Dust From Asteroid That Ended Dinosaur Reign Closes Impact Extinction Theory Case

After dominating the planet’s surface for hundreds of millions of years, dinosaur diversity came to a dramatic end some 66 million years ago at the hot end of an asteroid impact on Mexico’s present-day Yucatán Peninsula.

It is a theory so packed with data that it is hard to imagine that there is any doubt that it actually happened. If it was a cold case, it would now have been rubber-stamped and filed under ‘Resolved’.

But scientists are a nitpick, and a tiny hole in the chain of evidence linking signs of a global apocalypse to the scene of the crime is begging to be plugged.

An international team of researchers collaborating on a study of material from the famous Chicxulub impact crater on the Yucatán Peninsula has finally compared the chemical signature of meteorite dust in its rock to that of the geological frontier that represents dinosaur extinction.

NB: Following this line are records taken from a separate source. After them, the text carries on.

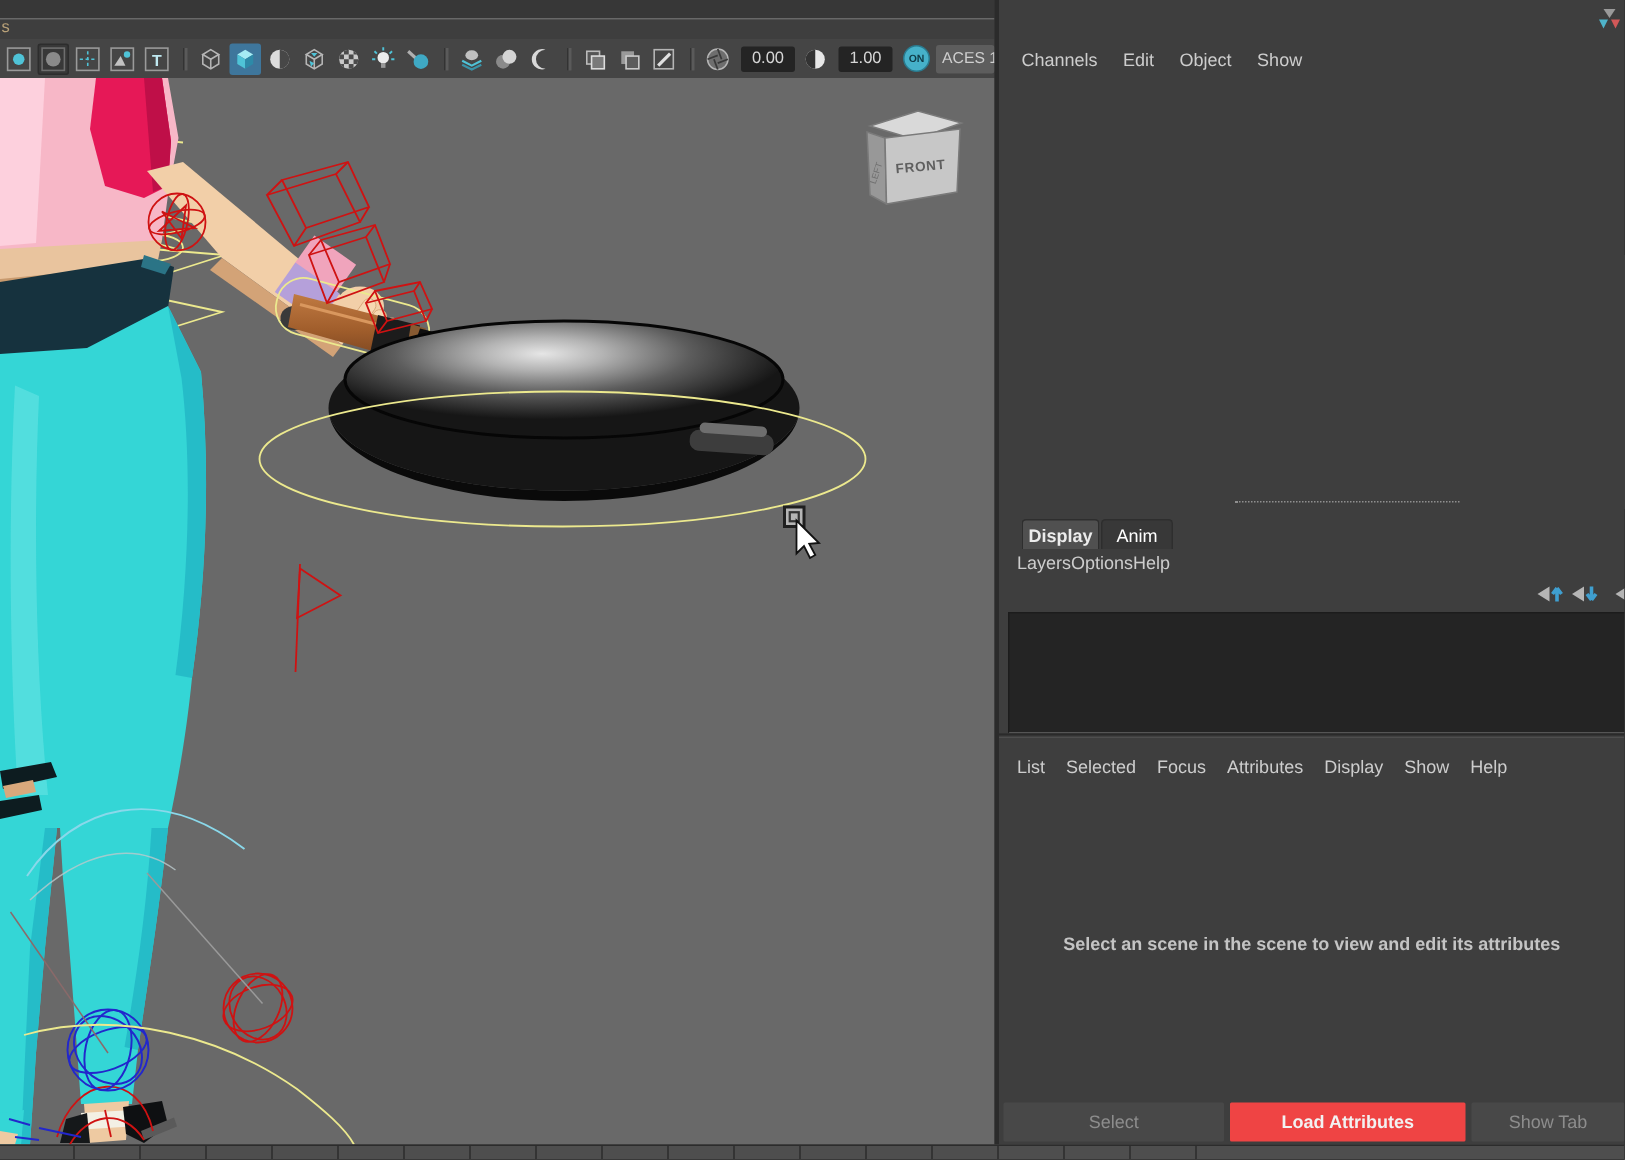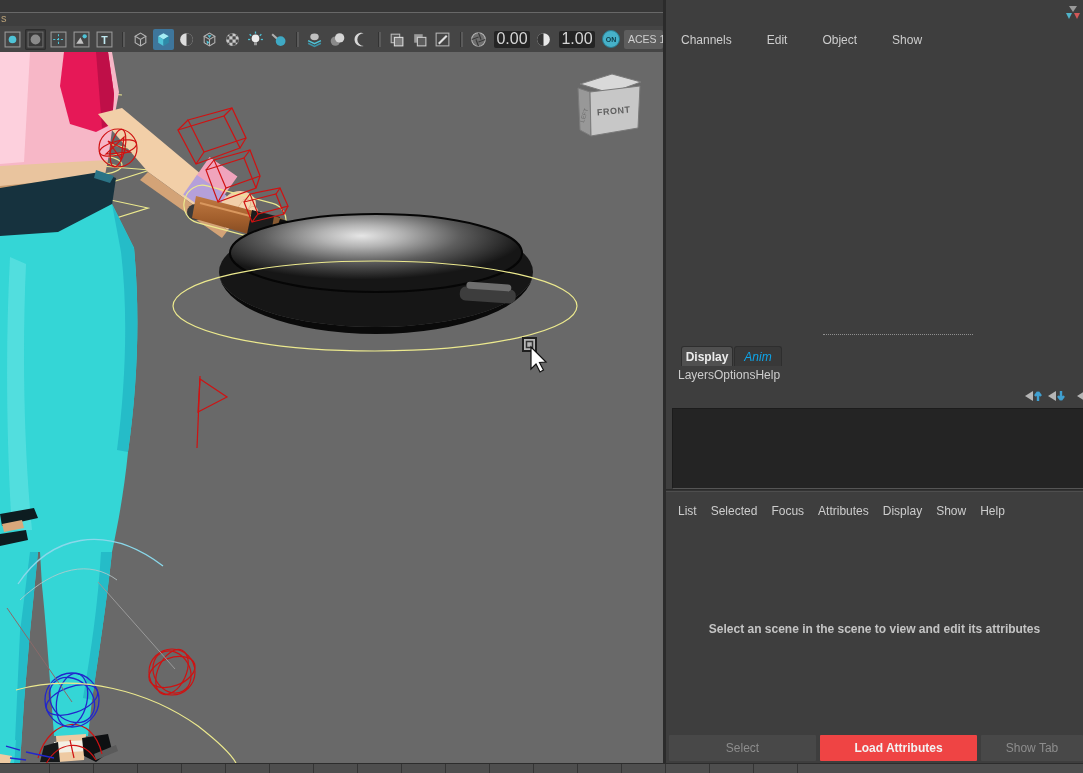"0.00" .tfield { font-size: 16px -> 11px }
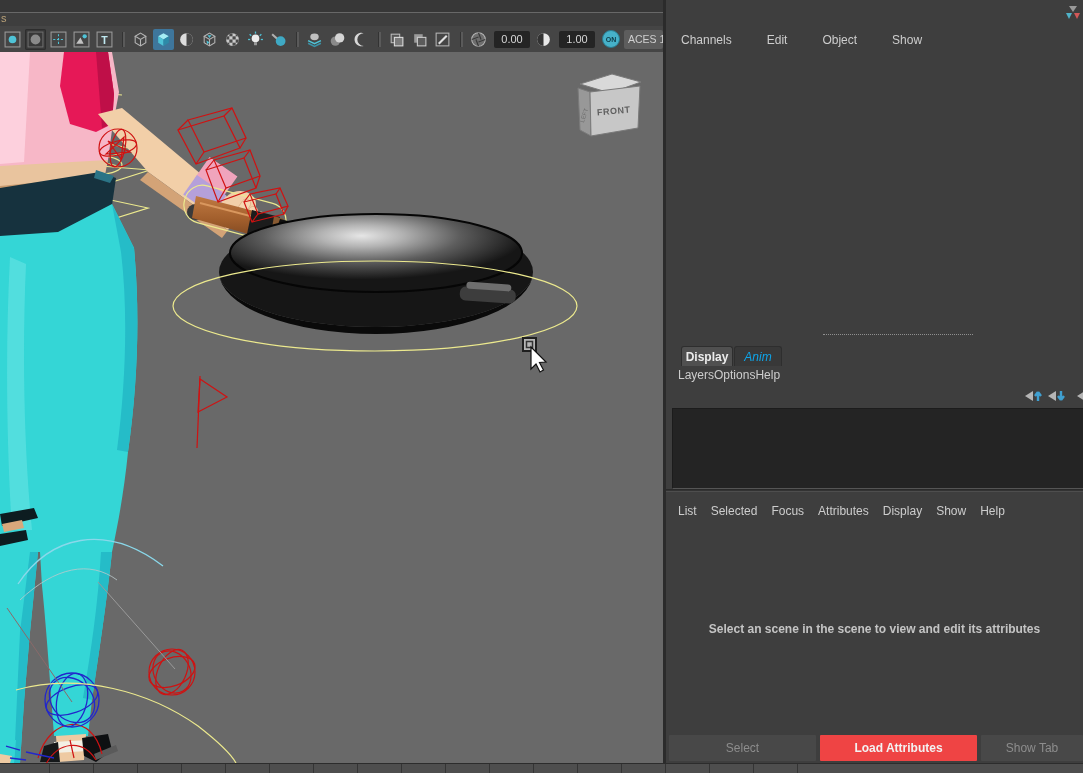"Channels" .cb-menus { gap: 35px -> 17px }
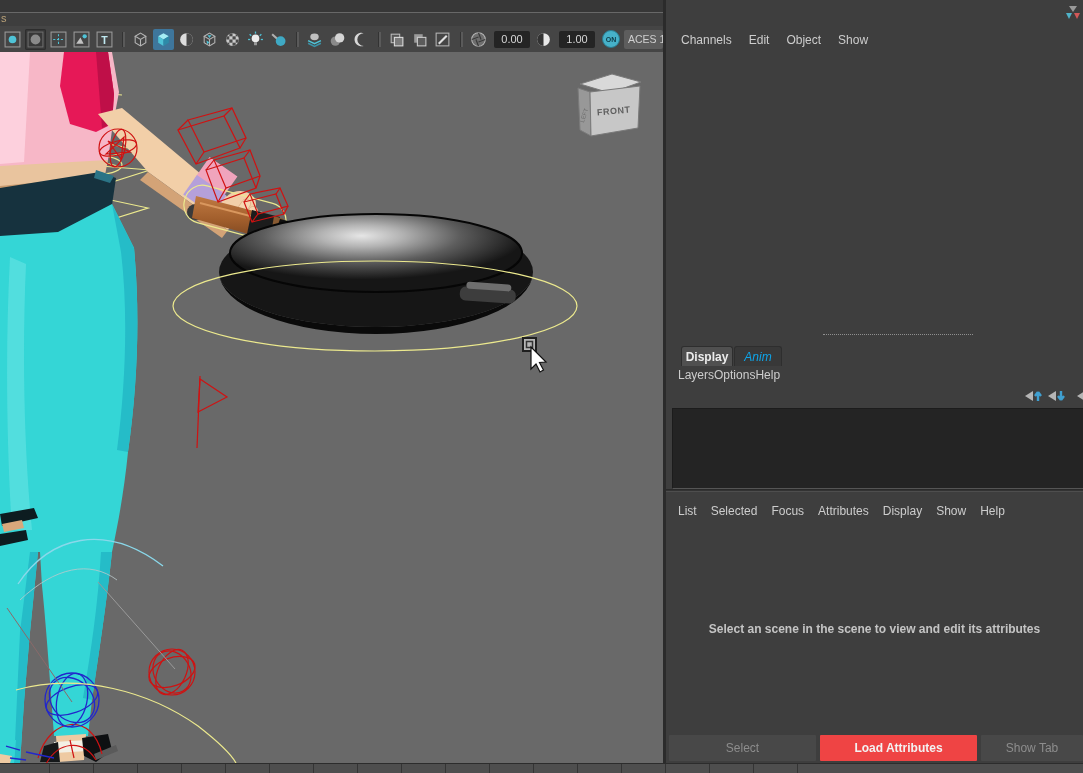"Anim" .tab.inactive { color: #0ea5e9 -> #ffffff; font-style: italic -> none }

It seems to be a clear sign that the thin layer of dust deposited on Earth’s crust 66 million years ago was the result of an impact on this site.

“We are now at the level of coincidence that geologically cannot happen without a cause,” said geoscientist Sean Gulick of the University of Texas in the US.

Together with fellow geoscientist Joanna Morgan of Imperial College London, Gulick led an expedition in 2016 to retrieve a sample of shattered rock more than half a kilometer from the crater’s top ring.

Four different laboratories carried out measurements on the sample. Not only do the results help unify a major transition in the fossil record with the site, they also point to a timeline that supports a rapid decline in dinosaur populations in just a decade or two.

“If you actually made a clock go extinct 66 million years ago, you could easily argue that it all happened within a few decades, and that’s basically how long it takes for everything to starve to death,” says Gulick.

Half a century ago, the question of why the diversity of fossils representing the Mesozoic Era came to an abrupt end in the geologic record was an open question. Whatever was responsible for the sudden loss of 75 percent of life on Earth, it had to be relatively rapid and global.

Hypotheses of such cataclysmic violence tended to focus on two possibilities: one emerged as a wave of volcanic activity, the other from above in the form of a comet or asteroid strike that radically disrupts the global climate.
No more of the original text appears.